You know, I got a tiny prelude of what 2000 Bordeaux might end up being. My wife, Lynn recognizes important things before I do and keeps asking me to open 2000 Bordeaux. She just goes from her gut, no thought about it. So I stuck a toe in on Friday night, venturing a little cru bourgeois, rather than killing a baby. Monbrison. I could sense greatness in the vintage. The wine had matured a little into complex depth. It was a tad transportational.

The next night we drank a 1999 Talbot. Wonderful, earthy essence, but not transportational. My type of wine, though.

I think 2000 Bordeaux might be too good for me. I can recognize its greatness, but I’m not sure I can relate to it. It’s kind of like a beautiful movie actress. She’s just better than I am: not as a human being, but in the same way that 2000 Bordeaux is, I think.

Sometimes I think that is why men are willing to pay thousands of dollars for famous vintage wines. It integrates you with greatness, if only for a couple of hours. And even famous people doubt whether they are great, so everybody needs that touch.

I frequently dream about women who are better than I am after I drink an especially great bottle of Bordeaux. That’s what makes me think I might be on the right track. I even had this little dream after the Monbrison that I was going to a beer party at a men’s bar. Don’t know why I was going, but I had to stop home to pick up a keg of beer for it. It was raining, and muddy, and the keg made a mess of my front seat. But I also pulled a bottle of Bordeaux out of my cellar to take with me, because I wasn’t about to drink beer.

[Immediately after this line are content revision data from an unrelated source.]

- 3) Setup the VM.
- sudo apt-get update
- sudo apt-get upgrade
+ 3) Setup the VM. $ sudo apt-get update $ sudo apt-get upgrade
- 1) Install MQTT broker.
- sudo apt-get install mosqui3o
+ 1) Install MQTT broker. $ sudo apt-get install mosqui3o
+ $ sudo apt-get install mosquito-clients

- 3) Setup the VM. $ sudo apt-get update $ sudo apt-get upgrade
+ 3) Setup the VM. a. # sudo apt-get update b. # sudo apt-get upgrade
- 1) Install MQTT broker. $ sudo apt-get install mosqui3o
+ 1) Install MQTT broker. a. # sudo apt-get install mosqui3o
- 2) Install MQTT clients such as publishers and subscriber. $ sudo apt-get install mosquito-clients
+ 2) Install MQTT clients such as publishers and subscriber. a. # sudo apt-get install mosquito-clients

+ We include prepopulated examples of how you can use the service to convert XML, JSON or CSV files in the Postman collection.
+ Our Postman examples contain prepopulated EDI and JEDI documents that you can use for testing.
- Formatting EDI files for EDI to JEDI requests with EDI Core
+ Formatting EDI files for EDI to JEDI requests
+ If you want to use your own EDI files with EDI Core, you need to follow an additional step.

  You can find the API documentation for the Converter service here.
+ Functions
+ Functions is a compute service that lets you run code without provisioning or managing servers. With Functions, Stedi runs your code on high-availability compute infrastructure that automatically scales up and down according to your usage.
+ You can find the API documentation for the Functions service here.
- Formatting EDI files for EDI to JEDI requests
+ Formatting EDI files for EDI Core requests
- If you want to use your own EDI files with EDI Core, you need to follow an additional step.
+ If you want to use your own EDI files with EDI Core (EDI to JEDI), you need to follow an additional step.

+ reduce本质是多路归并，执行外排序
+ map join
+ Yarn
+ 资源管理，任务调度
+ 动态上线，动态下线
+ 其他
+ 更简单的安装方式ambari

A beautiful movie actress leaned her head out of the next door, second floor window and asked me what I was doing. I told her, and invited her to go the bar, since she was young and might enjoy slumming with some of the young men. The girl asked why we didn’t just go to a fine restaurant and enjoy the Bordeaux the way it should be enjoyed.

Of all possible dreams, that kind of dream is as good as it gets for me. Winning 47 million dollars in a lottery, having sex with a beautiful woman, nothing else is even close.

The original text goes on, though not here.